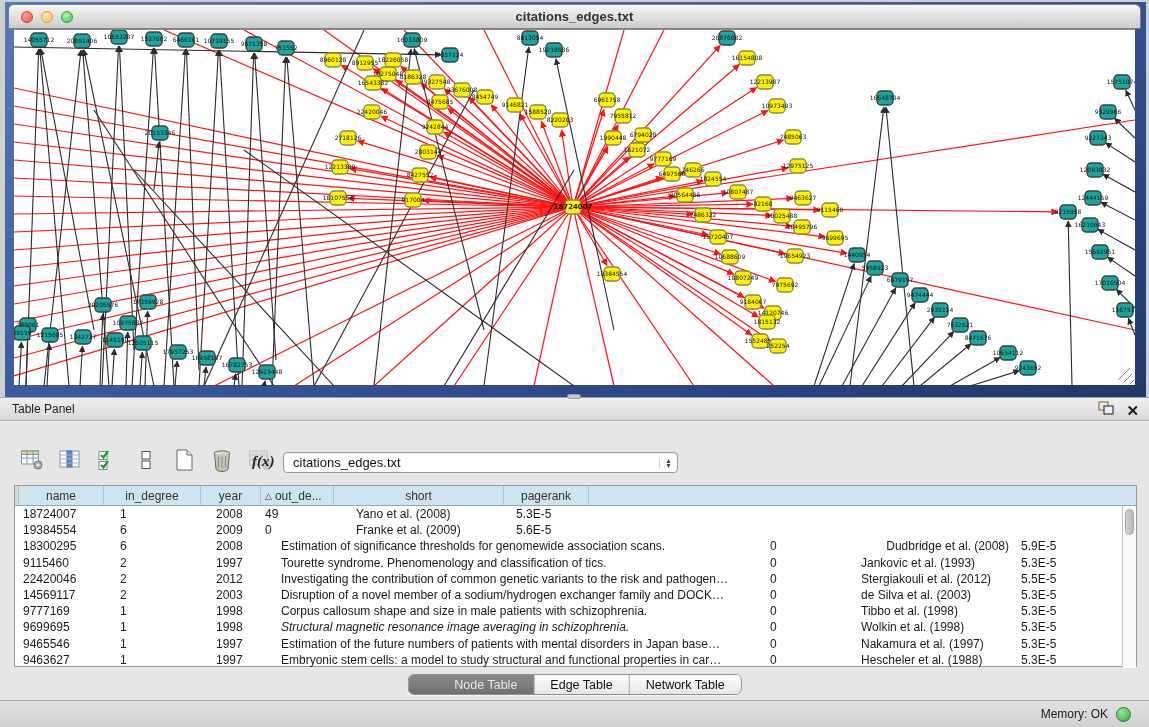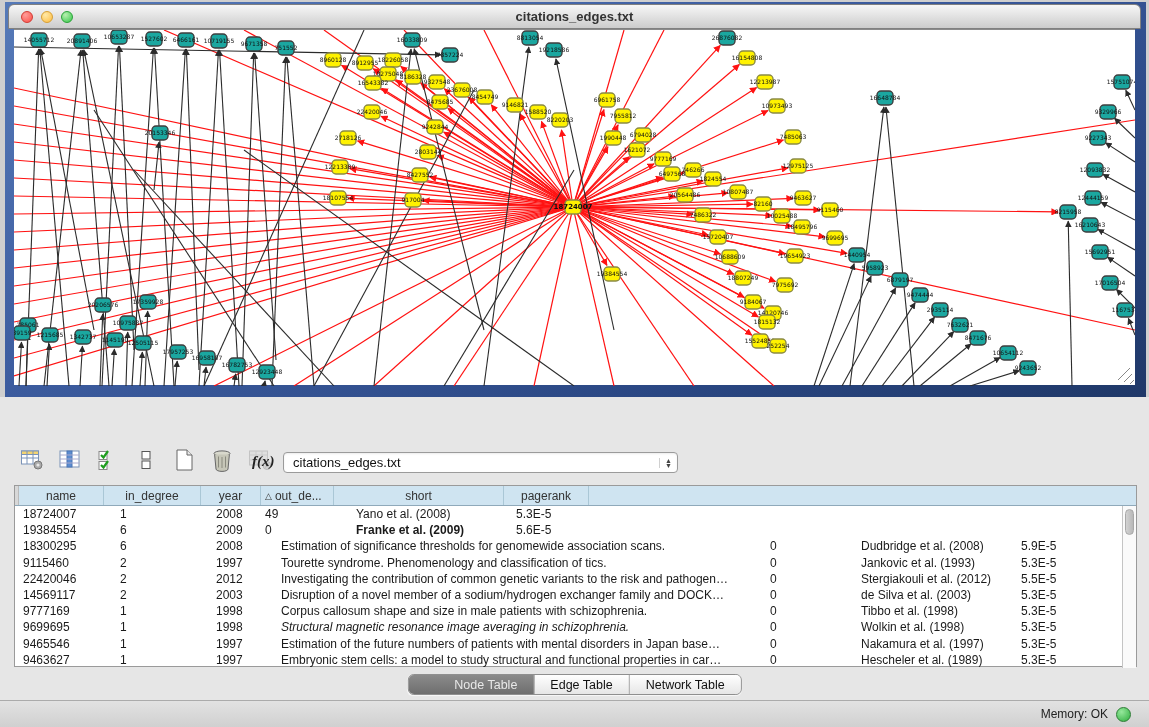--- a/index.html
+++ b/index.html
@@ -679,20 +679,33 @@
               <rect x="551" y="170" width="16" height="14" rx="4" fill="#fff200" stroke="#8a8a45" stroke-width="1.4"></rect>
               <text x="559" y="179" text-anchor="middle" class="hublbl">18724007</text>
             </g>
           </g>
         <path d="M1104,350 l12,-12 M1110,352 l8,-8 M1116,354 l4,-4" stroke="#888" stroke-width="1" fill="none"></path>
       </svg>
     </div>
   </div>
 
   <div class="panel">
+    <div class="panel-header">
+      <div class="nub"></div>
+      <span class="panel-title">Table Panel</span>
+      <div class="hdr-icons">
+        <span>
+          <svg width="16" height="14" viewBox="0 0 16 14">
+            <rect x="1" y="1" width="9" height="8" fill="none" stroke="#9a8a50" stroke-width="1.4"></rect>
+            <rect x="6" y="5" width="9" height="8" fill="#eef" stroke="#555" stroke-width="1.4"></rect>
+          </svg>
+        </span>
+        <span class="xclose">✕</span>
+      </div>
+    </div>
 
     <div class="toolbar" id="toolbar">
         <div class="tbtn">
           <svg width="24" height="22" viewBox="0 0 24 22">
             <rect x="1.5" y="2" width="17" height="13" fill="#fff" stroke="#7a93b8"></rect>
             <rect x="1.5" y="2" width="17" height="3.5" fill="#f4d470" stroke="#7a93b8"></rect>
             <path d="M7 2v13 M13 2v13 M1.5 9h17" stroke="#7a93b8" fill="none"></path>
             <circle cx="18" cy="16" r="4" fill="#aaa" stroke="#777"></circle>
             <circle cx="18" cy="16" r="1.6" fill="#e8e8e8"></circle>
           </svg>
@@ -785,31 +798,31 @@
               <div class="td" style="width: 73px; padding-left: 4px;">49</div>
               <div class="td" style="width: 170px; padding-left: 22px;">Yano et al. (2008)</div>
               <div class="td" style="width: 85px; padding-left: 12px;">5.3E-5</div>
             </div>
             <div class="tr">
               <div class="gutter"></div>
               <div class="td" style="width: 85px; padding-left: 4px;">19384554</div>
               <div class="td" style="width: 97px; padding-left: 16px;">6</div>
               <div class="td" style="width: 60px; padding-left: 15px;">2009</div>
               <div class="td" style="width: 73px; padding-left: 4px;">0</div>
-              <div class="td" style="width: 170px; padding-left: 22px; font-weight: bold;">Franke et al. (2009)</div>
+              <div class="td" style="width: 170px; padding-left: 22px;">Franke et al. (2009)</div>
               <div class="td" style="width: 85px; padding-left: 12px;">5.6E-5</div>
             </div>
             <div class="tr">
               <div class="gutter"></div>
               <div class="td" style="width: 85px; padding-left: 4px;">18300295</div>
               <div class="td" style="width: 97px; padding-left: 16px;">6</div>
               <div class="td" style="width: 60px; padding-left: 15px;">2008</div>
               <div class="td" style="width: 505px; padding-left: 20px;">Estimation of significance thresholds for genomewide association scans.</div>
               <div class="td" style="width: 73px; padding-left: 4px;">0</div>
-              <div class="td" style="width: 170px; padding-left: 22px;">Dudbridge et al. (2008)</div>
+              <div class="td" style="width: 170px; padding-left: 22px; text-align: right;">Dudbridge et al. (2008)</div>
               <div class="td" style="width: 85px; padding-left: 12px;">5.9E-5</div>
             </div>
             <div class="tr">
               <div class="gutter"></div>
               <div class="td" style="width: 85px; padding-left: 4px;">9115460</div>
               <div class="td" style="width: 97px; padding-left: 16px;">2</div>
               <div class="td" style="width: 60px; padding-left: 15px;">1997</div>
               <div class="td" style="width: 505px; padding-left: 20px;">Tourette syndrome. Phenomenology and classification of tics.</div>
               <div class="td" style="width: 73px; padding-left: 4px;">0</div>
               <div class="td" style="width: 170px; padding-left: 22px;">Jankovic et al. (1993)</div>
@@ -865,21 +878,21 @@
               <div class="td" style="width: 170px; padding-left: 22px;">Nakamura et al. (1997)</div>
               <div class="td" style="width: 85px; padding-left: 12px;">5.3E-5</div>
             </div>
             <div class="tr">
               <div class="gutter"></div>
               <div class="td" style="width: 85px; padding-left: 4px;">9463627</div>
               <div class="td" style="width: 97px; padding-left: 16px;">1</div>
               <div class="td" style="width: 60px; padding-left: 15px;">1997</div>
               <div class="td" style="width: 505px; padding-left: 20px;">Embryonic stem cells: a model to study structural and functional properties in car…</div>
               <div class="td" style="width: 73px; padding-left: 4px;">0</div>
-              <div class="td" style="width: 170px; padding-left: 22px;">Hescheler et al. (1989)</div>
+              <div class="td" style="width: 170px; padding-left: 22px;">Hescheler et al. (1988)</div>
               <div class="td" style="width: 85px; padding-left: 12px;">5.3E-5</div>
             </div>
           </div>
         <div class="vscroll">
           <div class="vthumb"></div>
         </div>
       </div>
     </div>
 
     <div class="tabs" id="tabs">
━━━━━━━━━━━━━━━━
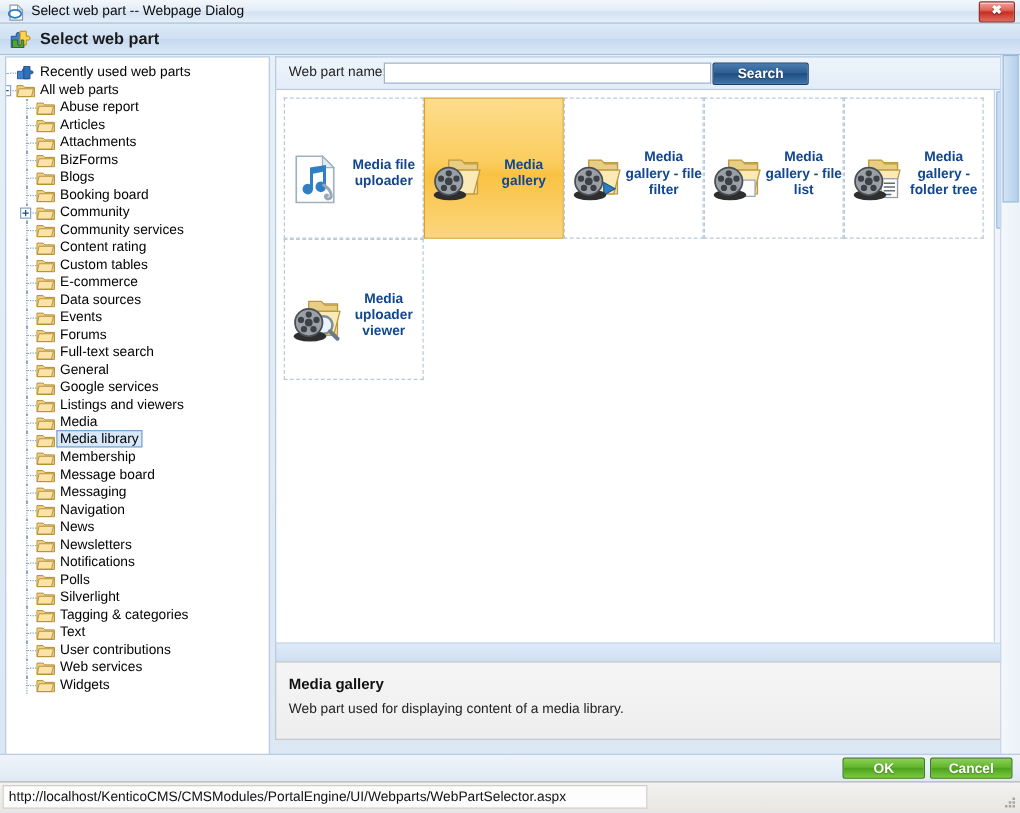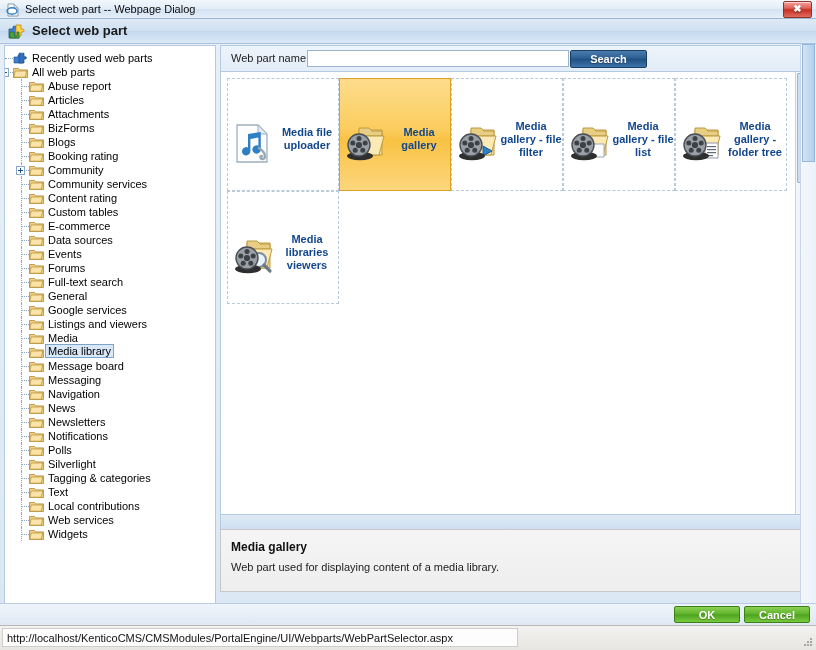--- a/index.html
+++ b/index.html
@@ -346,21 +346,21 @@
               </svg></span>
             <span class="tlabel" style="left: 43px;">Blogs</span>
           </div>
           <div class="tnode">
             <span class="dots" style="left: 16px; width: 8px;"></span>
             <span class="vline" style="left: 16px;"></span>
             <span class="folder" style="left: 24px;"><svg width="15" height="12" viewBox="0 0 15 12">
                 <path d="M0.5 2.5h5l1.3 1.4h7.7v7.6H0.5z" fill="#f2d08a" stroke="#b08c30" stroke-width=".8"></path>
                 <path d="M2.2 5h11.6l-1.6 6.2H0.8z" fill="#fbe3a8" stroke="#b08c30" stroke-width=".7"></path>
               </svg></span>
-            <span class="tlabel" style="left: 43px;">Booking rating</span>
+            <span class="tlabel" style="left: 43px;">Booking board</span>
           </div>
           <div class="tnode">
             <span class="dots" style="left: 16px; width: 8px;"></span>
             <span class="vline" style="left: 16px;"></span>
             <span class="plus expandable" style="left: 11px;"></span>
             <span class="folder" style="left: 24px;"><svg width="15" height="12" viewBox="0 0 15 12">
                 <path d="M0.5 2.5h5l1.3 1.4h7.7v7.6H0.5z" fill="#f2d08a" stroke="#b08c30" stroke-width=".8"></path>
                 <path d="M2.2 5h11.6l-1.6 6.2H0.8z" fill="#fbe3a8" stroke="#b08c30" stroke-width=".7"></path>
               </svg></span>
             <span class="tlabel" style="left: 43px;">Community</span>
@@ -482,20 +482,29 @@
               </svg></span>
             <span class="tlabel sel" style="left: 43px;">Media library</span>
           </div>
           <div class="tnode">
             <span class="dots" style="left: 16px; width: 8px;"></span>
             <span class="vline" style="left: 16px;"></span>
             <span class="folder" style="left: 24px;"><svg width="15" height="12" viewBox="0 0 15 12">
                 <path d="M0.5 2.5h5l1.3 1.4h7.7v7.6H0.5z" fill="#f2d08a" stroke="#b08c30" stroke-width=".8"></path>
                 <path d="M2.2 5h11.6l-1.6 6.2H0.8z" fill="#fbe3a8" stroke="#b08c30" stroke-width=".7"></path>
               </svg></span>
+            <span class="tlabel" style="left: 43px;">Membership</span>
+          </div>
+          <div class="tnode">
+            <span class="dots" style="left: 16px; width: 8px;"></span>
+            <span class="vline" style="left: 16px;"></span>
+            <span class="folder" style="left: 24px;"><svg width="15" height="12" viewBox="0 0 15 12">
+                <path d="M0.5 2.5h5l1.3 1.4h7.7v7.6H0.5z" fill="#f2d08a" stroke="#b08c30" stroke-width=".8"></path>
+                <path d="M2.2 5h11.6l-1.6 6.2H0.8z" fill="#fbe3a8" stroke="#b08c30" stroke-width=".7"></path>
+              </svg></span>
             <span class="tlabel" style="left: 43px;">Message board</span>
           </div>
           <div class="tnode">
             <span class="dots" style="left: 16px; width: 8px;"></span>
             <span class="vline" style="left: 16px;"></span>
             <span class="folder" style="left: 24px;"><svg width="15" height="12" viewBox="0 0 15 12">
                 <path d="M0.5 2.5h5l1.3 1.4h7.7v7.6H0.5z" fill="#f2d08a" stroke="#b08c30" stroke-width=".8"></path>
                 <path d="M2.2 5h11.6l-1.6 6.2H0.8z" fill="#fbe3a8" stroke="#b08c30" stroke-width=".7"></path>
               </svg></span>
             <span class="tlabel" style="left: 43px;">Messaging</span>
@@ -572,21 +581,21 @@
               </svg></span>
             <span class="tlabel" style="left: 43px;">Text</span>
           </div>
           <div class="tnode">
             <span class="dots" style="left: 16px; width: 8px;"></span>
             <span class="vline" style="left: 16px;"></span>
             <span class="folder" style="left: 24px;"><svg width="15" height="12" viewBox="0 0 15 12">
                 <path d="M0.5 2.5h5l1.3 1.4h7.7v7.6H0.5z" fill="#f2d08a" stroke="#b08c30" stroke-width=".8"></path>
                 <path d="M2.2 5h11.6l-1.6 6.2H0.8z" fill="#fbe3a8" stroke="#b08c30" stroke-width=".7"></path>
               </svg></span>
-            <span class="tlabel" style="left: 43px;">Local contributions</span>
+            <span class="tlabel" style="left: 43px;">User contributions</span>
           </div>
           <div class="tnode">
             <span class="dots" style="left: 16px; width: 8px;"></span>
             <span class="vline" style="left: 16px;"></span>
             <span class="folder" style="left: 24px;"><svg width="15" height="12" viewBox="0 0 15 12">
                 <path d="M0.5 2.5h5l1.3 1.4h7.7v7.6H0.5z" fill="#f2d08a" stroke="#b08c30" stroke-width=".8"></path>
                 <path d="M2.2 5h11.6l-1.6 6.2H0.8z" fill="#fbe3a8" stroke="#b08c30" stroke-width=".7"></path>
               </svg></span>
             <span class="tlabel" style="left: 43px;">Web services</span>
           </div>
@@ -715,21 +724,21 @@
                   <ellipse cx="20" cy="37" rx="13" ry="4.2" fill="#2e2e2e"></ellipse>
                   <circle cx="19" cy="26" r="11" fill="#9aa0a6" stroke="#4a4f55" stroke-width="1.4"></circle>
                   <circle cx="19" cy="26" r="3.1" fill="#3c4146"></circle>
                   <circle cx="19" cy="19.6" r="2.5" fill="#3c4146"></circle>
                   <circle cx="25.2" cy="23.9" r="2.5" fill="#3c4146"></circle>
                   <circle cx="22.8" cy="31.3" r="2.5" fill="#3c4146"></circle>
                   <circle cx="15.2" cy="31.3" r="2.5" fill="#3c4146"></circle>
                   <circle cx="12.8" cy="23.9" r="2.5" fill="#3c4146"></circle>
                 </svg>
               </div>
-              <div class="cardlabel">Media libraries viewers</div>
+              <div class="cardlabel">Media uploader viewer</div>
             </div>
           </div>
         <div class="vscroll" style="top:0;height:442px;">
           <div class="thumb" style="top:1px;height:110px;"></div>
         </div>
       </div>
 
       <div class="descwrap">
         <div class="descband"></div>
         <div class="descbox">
━━━━━━━━━━━━━━━━
• [DESCRIPTION OF THE TASK]:
Only a number belongs in the answer: state how many lines of the entries above hold "panel".

• [SOLUTION TO THIS PROBLEM]:
3